Johnson's career was stable and prolific. He began work in the late 1890s for the J.W. Jenkins and Sons Music Company in Kansas City, Missouri plugging songs and playing piano. Over the next five years Jenkins would publish twelve of Johnson's songs. Eventually Johnson would compose for many other publishers. By 1907, Johnson had also formed his own publishing company, putting out his own music and those of other local composers. In addition, Johnson began vanity publishing for others, often writing music for the lyrics of others or simply arranging others’ compositions. His closest business partnership was with Fred John Adam Forster of the Forster Music Publisher, Inc. Although Johnson's career would wax and wane with the economy of the turn of the century, World Wars I and II, and the Depression, Charles always had work and could always respond to the musical climate of the U.S.

At some point in his career Johnson began writing under pseudonyms. He used Raymond Birch the most, penning several of his well-known rags under that name such as "Blue Goose Rag", "Melody Rag", and "Powder Rag". But he also used several others.

Under any name, however, Johnson was a significant contributor to the Ragtime Era and to rag music in general. By far the biggest hit of 1906 was Charles’ most successful rag "Dill Pickles". The first rag to sell a million copies was Scott Joplin's "Maple Leaf Rag"; the second was "Dill Pickles". It has been suggested that by 1906 ragtime was already beginning to wane. After the publication of "Dill Pickles" there was a revival of interest in ragtime that extended its life by nearly ten more years. This piece of music made use of the “three over four” syncopation that was subsequently copied and used in dozens of rags by other composers. Joplin himself had difficulty getting away from its conventions.

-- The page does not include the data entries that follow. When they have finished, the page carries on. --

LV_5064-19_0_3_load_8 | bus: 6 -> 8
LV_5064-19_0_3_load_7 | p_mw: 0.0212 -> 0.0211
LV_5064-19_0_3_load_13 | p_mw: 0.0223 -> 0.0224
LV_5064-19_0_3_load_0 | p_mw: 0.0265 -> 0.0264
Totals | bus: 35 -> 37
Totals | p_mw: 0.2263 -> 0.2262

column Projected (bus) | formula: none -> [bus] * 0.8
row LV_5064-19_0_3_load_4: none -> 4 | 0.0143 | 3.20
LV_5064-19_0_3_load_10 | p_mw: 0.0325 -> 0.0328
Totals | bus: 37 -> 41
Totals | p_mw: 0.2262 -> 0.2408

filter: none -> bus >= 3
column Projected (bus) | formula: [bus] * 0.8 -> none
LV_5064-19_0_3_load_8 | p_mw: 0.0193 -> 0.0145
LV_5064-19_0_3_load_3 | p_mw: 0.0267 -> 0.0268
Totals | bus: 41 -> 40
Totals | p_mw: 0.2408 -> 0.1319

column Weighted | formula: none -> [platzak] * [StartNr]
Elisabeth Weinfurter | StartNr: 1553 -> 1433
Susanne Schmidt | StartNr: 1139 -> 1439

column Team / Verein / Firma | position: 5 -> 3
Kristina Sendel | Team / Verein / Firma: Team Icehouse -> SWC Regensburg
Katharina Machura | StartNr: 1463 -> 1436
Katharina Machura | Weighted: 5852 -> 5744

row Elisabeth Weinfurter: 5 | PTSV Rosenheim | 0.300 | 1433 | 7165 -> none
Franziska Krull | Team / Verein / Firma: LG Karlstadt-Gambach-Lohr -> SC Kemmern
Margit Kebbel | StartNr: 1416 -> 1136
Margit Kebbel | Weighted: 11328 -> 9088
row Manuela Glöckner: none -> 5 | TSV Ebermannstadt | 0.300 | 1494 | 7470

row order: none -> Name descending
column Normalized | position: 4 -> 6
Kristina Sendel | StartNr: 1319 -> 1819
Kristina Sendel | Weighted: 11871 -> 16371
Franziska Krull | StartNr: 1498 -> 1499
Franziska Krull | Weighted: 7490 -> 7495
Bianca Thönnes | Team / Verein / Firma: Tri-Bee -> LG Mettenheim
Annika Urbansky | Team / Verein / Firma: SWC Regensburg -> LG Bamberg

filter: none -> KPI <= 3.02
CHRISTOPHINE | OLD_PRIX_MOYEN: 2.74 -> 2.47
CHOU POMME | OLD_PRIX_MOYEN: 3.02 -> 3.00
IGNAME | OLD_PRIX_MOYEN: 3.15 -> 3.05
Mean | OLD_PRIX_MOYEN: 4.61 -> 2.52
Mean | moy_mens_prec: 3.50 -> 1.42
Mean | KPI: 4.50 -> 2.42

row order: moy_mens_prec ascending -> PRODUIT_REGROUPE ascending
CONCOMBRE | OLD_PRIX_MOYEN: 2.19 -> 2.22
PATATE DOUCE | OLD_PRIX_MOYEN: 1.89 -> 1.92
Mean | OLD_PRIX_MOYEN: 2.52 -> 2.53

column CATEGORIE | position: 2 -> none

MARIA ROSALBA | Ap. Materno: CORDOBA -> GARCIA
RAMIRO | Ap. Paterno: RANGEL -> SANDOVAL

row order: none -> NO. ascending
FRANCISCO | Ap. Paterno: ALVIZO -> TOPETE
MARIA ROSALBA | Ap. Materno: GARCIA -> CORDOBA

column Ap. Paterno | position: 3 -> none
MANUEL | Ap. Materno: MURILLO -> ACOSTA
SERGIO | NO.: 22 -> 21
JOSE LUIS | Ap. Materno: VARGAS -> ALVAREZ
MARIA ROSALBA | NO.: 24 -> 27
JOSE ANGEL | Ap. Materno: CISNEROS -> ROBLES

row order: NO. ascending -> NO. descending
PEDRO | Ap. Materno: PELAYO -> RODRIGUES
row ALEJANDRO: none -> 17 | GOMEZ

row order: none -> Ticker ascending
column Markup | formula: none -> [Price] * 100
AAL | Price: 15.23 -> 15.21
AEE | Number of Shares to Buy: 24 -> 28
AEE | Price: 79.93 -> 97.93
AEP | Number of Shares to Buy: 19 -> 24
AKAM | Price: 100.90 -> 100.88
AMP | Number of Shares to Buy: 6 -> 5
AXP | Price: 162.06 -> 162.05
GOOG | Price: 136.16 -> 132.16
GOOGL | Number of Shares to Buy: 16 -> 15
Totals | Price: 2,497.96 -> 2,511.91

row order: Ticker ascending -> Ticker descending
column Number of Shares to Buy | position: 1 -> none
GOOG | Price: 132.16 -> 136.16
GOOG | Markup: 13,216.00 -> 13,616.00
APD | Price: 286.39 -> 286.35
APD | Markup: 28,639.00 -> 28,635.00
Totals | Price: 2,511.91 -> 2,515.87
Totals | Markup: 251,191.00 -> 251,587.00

As mentioned before, Johnson had a remarkable ability to reflect the needs and trends of the time. A clear example of this was in his war pieces. During his musical career Charles wrote pieces for the Spanish–American War, World War I, and World War II. Certainly most of these pieces (numbering almost 20) responded to the patriotism of U.S. soldiers in World War I. Among these pieces were "GoodBye Susanna", "Be a Pilgrim (And Not a Ram)", "We Will Follow the Red, White, and Blue", and "We Are All in the Same Boat Now".